Related Blog Pages
The original page, http://blog.andy.glew.ca/2016/01/dynamic-keypad-user-interface-elements.html, is more of a shopping project - a page where I take notes, a sort of informal review. Posted in the hope that others may find useful.It soon became obvious that I was very hopeful about Quadro, a particular iPhone remote control facility, with multiple buttons, whose main claim to fame seems to be using AppleScript/OSA commands. I was hopeful this might make it more reliable than the many, many, macro facilities I have used in the past. Perhaps; but Quadero still has reliability problems. Split into a separate page,
Quadro - I love it when it works, but it is often unreliable.
http://blog.andy.glew.ca/2016/01/scripting-raw-io-macros-versus.html is a somewhat generic discussion of the pros and cons of the various levels of abstraction found in such tools. One of my big frustrations with Quadro, second to reliability, is that I cannot drive all user interface actions because Quadro does not seem to provide all raw keyboard and mouse events.
http://blog.andy.glew.ca/2016/01/notes-and-thoughts-about-dynamic-keypad.html for still more generic thought.
For the umpteenth time, realized that I should have written this in wiki rather than blog. Googlesb blogspot/blogger blog really does not provide much support for pages that need to evolve by being split and otherwise refactored. Let alone transclusion.
Software Running on the Target
Many, IMHO most, such remote macro facilities require some special software "server" running on the target machine.This scares people: because such software can do pretty much anything. It is security vulnerability. Especially for closed source software.
Such concerns are somewhat allayed for software such as Android Keypad, where the software running in the target is just well-known software such as the VNC - essentially a remote terminal facility.
In theory, users could monitor the VNC traffic, and verify that no commands they do not want are being inserted.
In practice, I suspect that few users do this.
Even more specific: the client could appear to the target as an ordinary Human Input Device (HID), connected via USB or BlueTooth. Once again, in theory a monitor could be inserted: in practice, few probably do.
Communications Channel
A communications channel is needed to connect the extended input device to the target.It could be a standard I/O protocol, such as USB or BlueTooth.
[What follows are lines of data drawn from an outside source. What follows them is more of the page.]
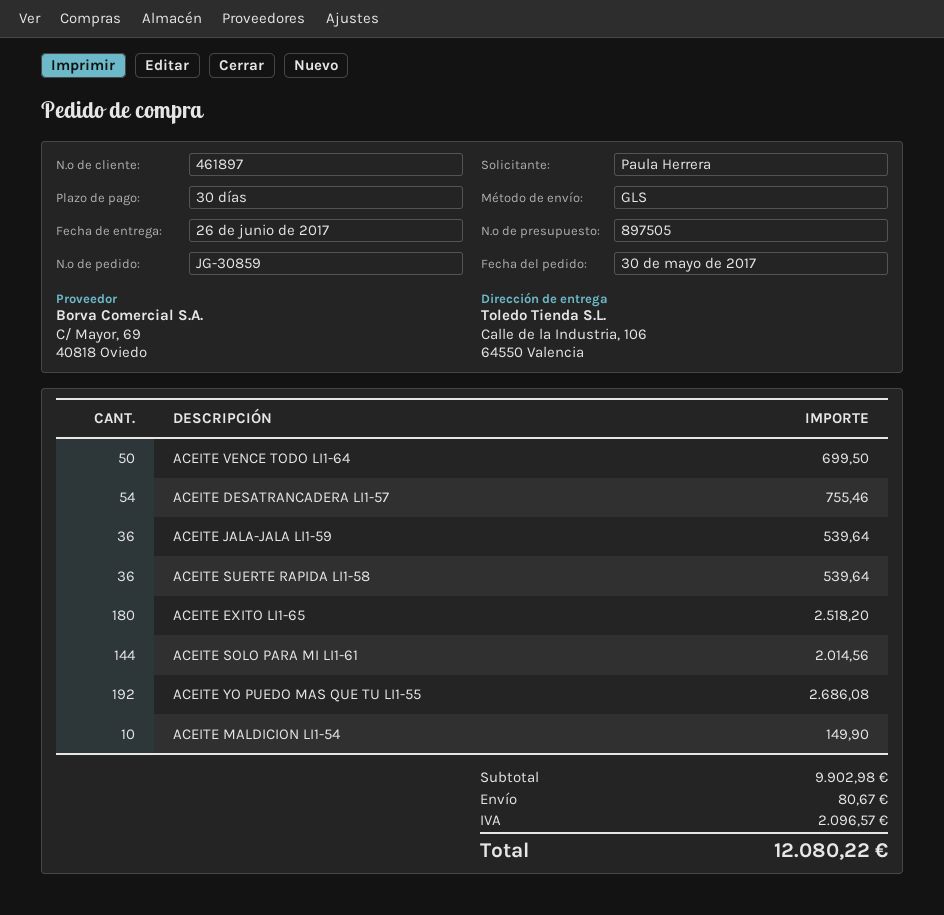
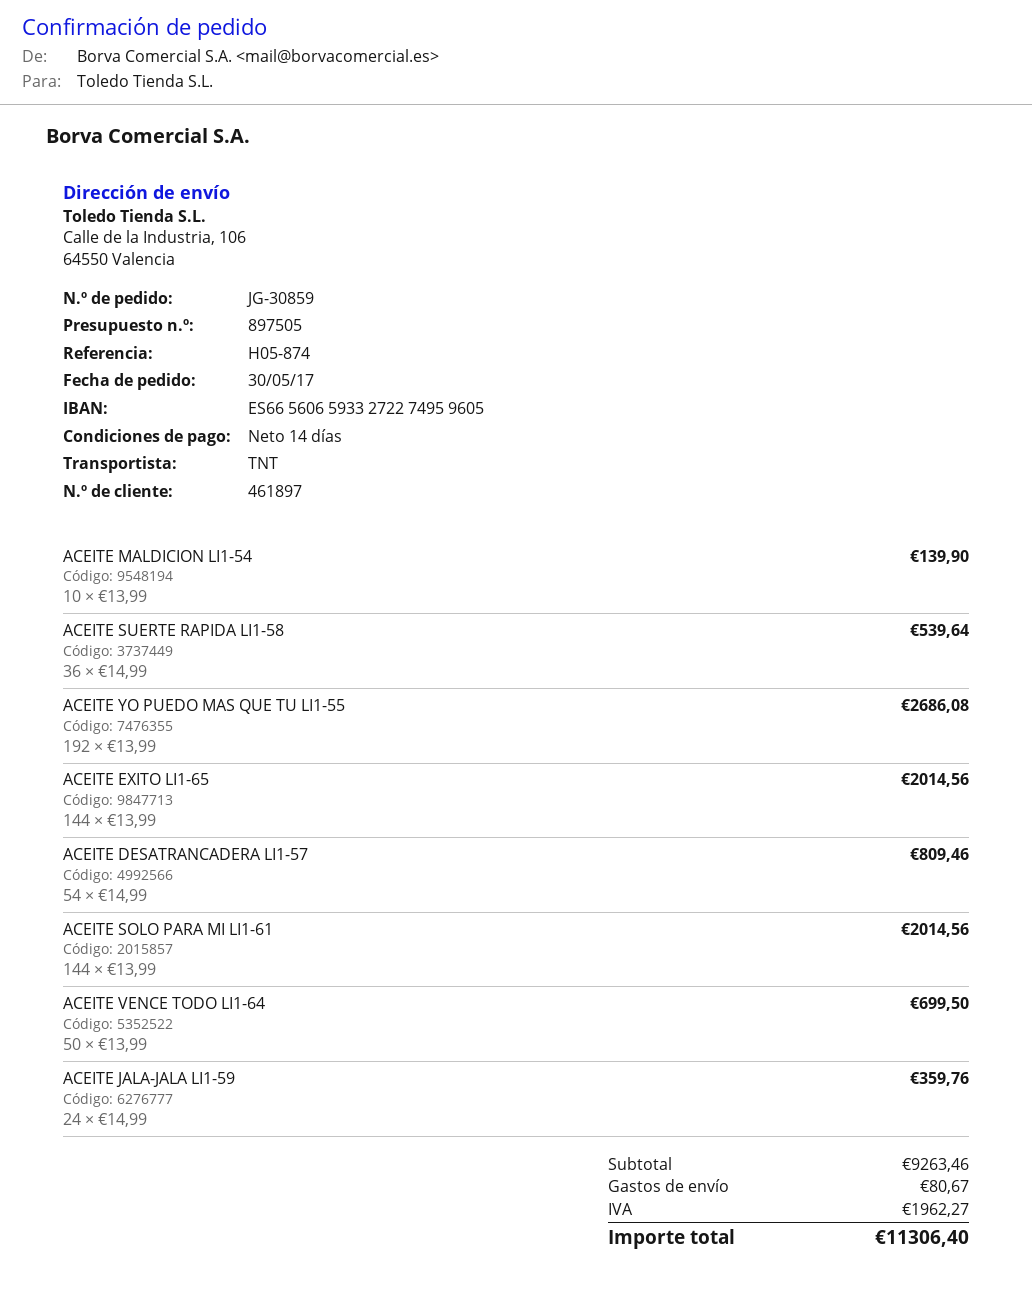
payment terms: 30 days -> 14 days
shipping method: GLS -> TNT
ACEITE DESATRANCADERA LI1-57: 54 for 755.46 -> 54 for 809.46
ACEITE JALA-JALA LI1-59: 36 for 539.64 -> 24 for 359.76
ACEITE EXITO LI1-65: 180 for 2518.20 -> 144 for 2014.56
ACEITE MALDICION LI1-54: 10 for 149.90 -> 10 for 139.90
subtotal: 9902.98 -> 9263.46
tax: 2096.57 -> 1962.27
total: 12080.22 -> 11306.40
Probably with the constraints of a "profile", such as a HID (Human Interface Device), constraining what actions can be performed.
But: the extended input device can also benefit from feedback from the target, e.g. to monitor errors, or to do what Quadro does, showing what appears to be an OSA/AppleScript menu command hierarchy to the user. Constraining to a HID profile might prohibit this.
An arbitrary, device defined, protocol can be created. But then users get scared off by the security implications.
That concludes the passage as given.